» **What you need to do**: Your task is to repeat the records exactly from the line containing "space shooter gameplay." onward, through the final line.

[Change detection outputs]
+++
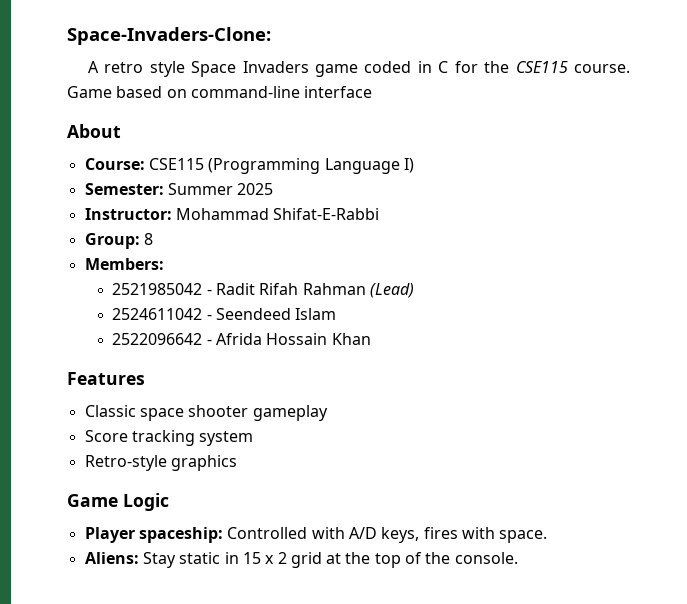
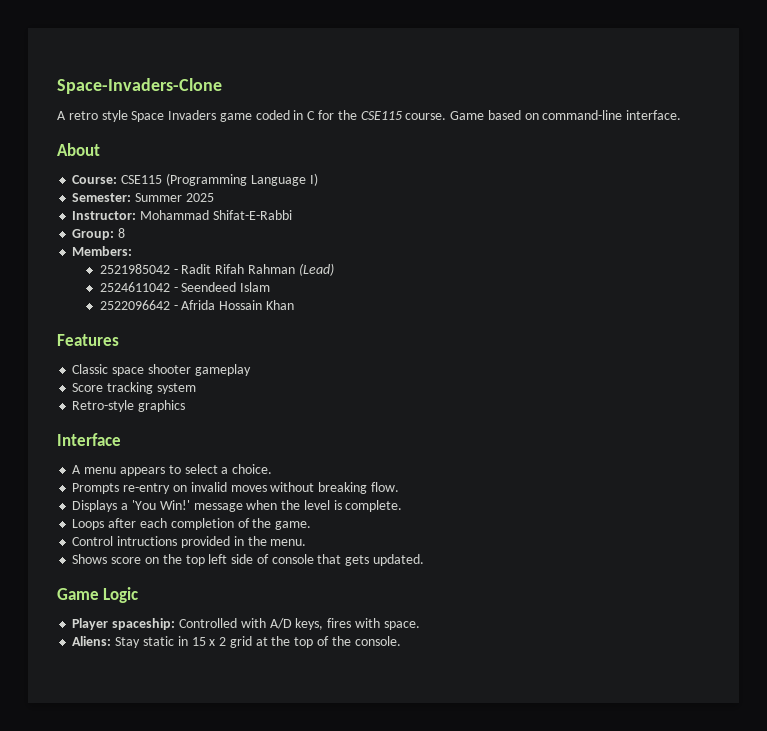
- Space-Invaders-Clone:
+ Space-Invaders-Clone
- Game based on command-line interface
+ Game based on command-line interface.
+ Interface
+ A menu appears to select a choice.
+ Prompts re-entry on invalid moves without breaking flow.
+ Displays a 'You Win!' message when the level is complete.
+ Loops after each completion of the game.
+ Control intructions provided in the menu.
+ Shows score on the top left side of console that gets updated.

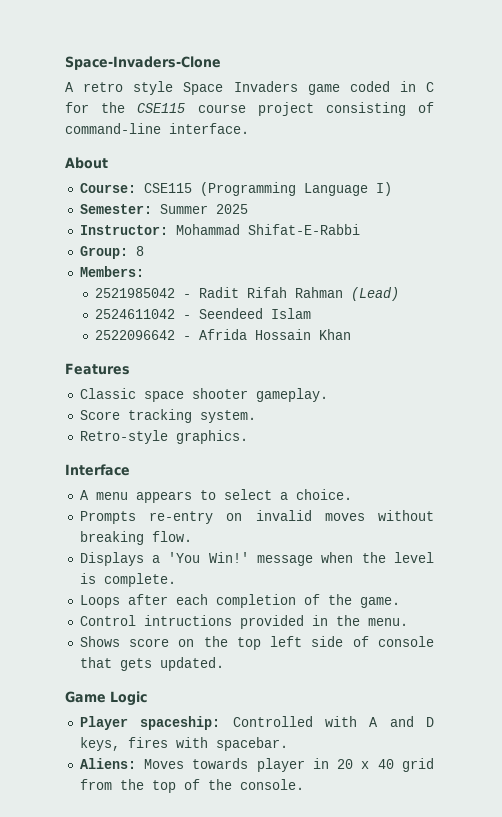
- A retro style Space Invaders game coded in C for the CSE115 course. Game based on command-line interface.
+ A retro style Space Invaders game coded in C for the CSE115 course project consisting of command-line interface.
- Classic space shooter gameplay
+ Classic space shooter gameplay.
- Score tracking system
+ Score tracking system.
- Retro-style graphics
+ Retro-style graphics.
- Player spaceship: Controlled with A/D keys, fires with space.
+ Player spaceship: Controlled with A and D keys, fires with spacebar.
- Aliens: Stay static in 15 x 2 grid at the top of the console.
+ Aliens: Moves towards player in 20 x 40 grid from the top of the console.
+++
» **The completed task**:
+ Classic space shooter gameplay.
- Score tracking system
+ Score tracking system.
- Retro-style graphics
+ Retro-style graphics.
- Player spaceship: Controlled with A/D keys, fires with space.
+ Player spaceship: Controlled with A and D keys, fires with spacebar.
- Aliens: Stay static in 15 x 2 grid at the top of the console.
+ Aliens: Moves towards player in 20 x 40 grid from the top of the console.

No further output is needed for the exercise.